[iommufd,0/9] Remove IOMMU_CAP_INTR_REMAP

Message ID	0-v1-9e466539c244+47b5-secure_msi_jgg@nvidia.com (mailing list archive)
Headers	show Return-Path: <kvm-owner@kernel.org> From: Jason Gunthorpe <jgg@nvidia.com> To: Alexander Gordeev <agordeev@linux.ibm.com>, Alex Williamson <alex.williamson@redhat.com>, Lu Baolu <baolu.lu@linux.intel.com>, Christian Borntraeger <borntraeger@linux.ibm.com>, Cornelia Huck <cohuck@redhat.com>, David Woodhouse <dwmw2@infradead.org>, Gerald Schaefer <gerald.schaefer@linux.ibm.com>, Vasily Gorbik <gor@linux.ibm.com>, Heiko Carstens <hca@linux.ibm.com>, iommu@lists.linux.dev, Joerg Roedel <joro@8bytes.org>, Kevin Tian <kevin.tian@intel.com>, kvm@vger.kernel.org, linux-s390@vger.kernel.org, Marc Zyngier <maz@kernel.org>, Robin Murphy <robin.murphy@arm.com>, Suravee Suthikulpanit <suravee.suthikulpanit@amd.com>, Sven Schnelle <svens@linux.ibm.com>, Thomas Gleixner <tglx@linutronix.de>, Will Deacon <will@kernel.org> Cc: Bharat Bhushan <bharat.bhushan@nxp.com>, Christian Borntraeger <borntraeger@de.ibm.com>, Eric Auger <eric.auger@redhat.com>, Eric Farman <farman@linux.ibm.com>, Marc Zyngier <marc.zyngier@arm.com>, Matthew Rosato <mjrosato@linux.ibm.com>, Tomasz Nowicki <tomasz.nowicki@caviumnetworks.com>, Will Deacon <will.deacon@arm.com> Subject: [PATCH iommufd 0/9] Remove IOMMU_CAP_INTR_REMAP Date: Thu, 8 Dec 2022 16:26:27 -0400 Message-Id: <0-v1-9e466539c244+47b5-secure_msi_jgg@nvidia.com> Content-Transfer-Encoding: 8bit Content-Type: text/plain MIME-Version: 1.0 Precedence: bulk
Series	Remove IOMMU_CAP_INTR_REMAP \| expand [iommufd,0/9] Remove IOMMU_CAP_INTR_REMAP [iommufd,1/9] irq: Add msi_device_has_secure_msi() [iommufd,2/9] vfio/type1: Check that every device supports IOMMU_CAP_INTR_REMAP [iommufd,3/9] vfio/type1: Convert to msi_device_has_secure_msi() [iommufd,4/9] iommufd: Convert to msi_device_has_secure_msi() [iommufd,5/9] irq: Remove unused irq_domain_check_msi_remap() code [iommufd,6/9] irq: Rename MSI_REMAP to SECURE_MSI [iommufd,7/9] iommu/x86: Replace IOMMU_CAP_INTR_REMAP with IRQ_DOMAIN_FLAG_SECURE_MSI [iommufd,8/9] irq/s390: Add arch_is_secure_msi() for s390 [iommufd,9/9] iommu: Remove IOMMU_CAP_INTR_REMAP

Jason Gunthorpe Dec. 8, 2022, 8:26 p.m.
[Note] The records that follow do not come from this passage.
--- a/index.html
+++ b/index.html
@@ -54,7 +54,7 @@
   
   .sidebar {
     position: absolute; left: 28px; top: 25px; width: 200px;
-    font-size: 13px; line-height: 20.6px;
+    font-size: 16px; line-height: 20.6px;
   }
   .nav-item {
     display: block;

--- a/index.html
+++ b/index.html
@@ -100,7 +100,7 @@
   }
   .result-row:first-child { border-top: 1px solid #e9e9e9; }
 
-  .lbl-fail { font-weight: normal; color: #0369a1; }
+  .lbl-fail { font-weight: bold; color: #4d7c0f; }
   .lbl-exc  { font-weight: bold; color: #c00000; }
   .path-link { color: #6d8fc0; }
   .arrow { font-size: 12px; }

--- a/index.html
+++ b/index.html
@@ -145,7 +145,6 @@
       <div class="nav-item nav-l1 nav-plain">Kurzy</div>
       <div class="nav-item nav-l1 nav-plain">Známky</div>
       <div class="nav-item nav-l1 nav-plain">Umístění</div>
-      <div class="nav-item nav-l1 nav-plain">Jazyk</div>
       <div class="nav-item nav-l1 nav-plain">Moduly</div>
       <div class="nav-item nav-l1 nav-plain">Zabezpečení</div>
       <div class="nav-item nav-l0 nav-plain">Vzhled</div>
UTC

[ This would be for v6.3, the series depends on a bunch of stuff in
linux-next. I would be happy to merge it through the iommfd tree ]

Currently the kernel has two ways to signal the "secure MSI" concept that
IOMMU_CAP_INTR_REMAP and irq_domain_check_msi_remap() both lay claim to.

Harmonize these into a single irq_domain based check under
msi_device_has_secure_msi().

In real HW "secure MSI" is implemented in a few different ways:

 - x86 uses "interrupt remapping" which is a block that sits between
   the device and APIC, that can "remap" the MSI MemWr using per-RID
   tables. Part of the remapping is discarding, the per-RID tables
   will not contain vectors that have not been enabled for the device.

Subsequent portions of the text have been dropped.